Start of Block

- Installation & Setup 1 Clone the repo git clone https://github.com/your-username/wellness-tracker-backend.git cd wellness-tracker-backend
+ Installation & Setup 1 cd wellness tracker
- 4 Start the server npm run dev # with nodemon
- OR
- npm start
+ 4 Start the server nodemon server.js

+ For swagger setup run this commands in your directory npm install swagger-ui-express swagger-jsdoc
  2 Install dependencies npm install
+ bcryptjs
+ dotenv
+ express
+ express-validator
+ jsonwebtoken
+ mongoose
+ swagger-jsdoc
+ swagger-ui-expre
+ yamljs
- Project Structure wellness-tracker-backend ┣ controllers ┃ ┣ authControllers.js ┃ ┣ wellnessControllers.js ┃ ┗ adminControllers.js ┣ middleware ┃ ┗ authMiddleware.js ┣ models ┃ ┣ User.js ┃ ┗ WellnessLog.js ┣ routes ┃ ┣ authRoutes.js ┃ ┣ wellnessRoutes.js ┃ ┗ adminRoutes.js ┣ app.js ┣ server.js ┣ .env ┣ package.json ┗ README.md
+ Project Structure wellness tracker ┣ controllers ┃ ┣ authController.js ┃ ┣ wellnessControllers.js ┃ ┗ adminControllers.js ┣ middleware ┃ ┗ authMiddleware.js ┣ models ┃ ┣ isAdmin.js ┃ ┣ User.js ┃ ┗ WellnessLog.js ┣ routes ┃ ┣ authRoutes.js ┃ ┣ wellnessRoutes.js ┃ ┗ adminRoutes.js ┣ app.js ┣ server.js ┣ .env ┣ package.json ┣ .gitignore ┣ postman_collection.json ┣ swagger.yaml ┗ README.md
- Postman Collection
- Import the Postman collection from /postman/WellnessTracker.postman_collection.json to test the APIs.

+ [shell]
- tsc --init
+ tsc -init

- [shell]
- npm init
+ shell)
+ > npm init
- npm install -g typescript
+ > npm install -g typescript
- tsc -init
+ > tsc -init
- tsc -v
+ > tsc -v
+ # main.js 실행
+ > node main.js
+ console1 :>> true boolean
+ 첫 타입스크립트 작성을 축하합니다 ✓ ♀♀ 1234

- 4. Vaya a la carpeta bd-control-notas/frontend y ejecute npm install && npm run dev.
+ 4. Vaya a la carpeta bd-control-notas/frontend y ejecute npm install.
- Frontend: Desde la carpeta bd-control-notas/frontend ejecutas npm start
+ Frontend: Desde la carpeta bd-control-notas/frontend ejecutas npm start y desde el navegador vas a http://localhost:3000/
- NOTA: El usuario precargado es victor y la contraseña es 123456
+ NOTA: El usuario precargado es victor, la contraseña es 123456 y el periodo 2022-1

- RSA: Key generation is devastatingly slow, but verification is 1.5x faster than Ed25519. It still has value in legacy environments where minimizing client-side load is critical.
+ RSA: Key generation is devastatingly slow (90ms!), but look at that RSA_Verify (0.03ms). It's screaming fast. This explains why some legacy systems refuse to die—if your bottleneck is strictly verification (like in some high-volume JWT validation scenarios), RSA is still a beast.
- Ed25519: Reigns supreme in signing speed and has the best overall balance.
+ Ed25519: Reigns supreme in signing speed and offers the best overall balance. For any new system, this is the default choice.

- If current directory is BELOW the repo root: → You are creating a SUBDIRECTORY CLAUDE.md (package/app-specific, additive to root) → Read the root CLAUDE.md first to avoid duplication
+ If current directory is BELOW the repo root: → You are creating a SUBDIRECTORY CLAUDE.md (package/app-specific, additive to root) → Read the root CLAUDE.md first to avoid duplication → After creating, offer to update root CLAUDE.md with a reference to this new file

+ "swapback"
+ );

End of Block

What to produce ▸ There is a line with "- Postman Collection" and a line with "- Ed25519: Reigns" above. Copy exactly those two lines and all lines between them, with nothing else.

Task response ▸
- Postman Collection
- Import the Postman collection from /postman/WellnessTracker.postman_collection.json to test the APIs.

+ [shell]
- tsc --init
+ tsc -init

- [shell]
- npm init
+ shell)
+ > npm init
- npm install -g typescript
+ > npm install -g typescript
- tsc -init
+ > tsc -init
- tsc -v
+ > tsc -v
+ # main.js 실행
+ > node main.js
+ console1 :>> true boolean
+ 첫 타입스크립트 작성을 축하합니다 ✓ ♀♀ 1234

- 4. Vaya a la carpeta bd-control-notas/frontend y ejecute npm install && npm run dev.
+ 4. Vaya a la carpeta bd-control-notas/frontend y ejecute npm install.
- Frontend: Desde la carpeta bd-control-notas/frontend ejecutas npm start
+ Frontend: Desde la carpeta bd-control-notas/frontend ejecutas npm start y desde el navegador vas a http://localhost:3000/
- NOTA: El usuario precargado es victor y la contraseña es 123456
+ NOTA: El usuario precargado es victor, la contraseña es 123456 y el periodo 2022-1

- RSA: Key generation is devastatingly slow, but verification is 1.5x faster than Ed25519. It still has value in legacy environments where minimizing client-side load is critical.
+ RSA: Key generation is devastatingly slow (90ms!), but look at that RSA_Verify (0.03ms). It's screaming fast. This explains why some legacy systems refuse to die—if your bottleneck is strictly verification (like in some high-volume JWT validation scenarios), RSA is still a beast.
- Ed25519: Reigns supreme in signing speed and has the best overall balance.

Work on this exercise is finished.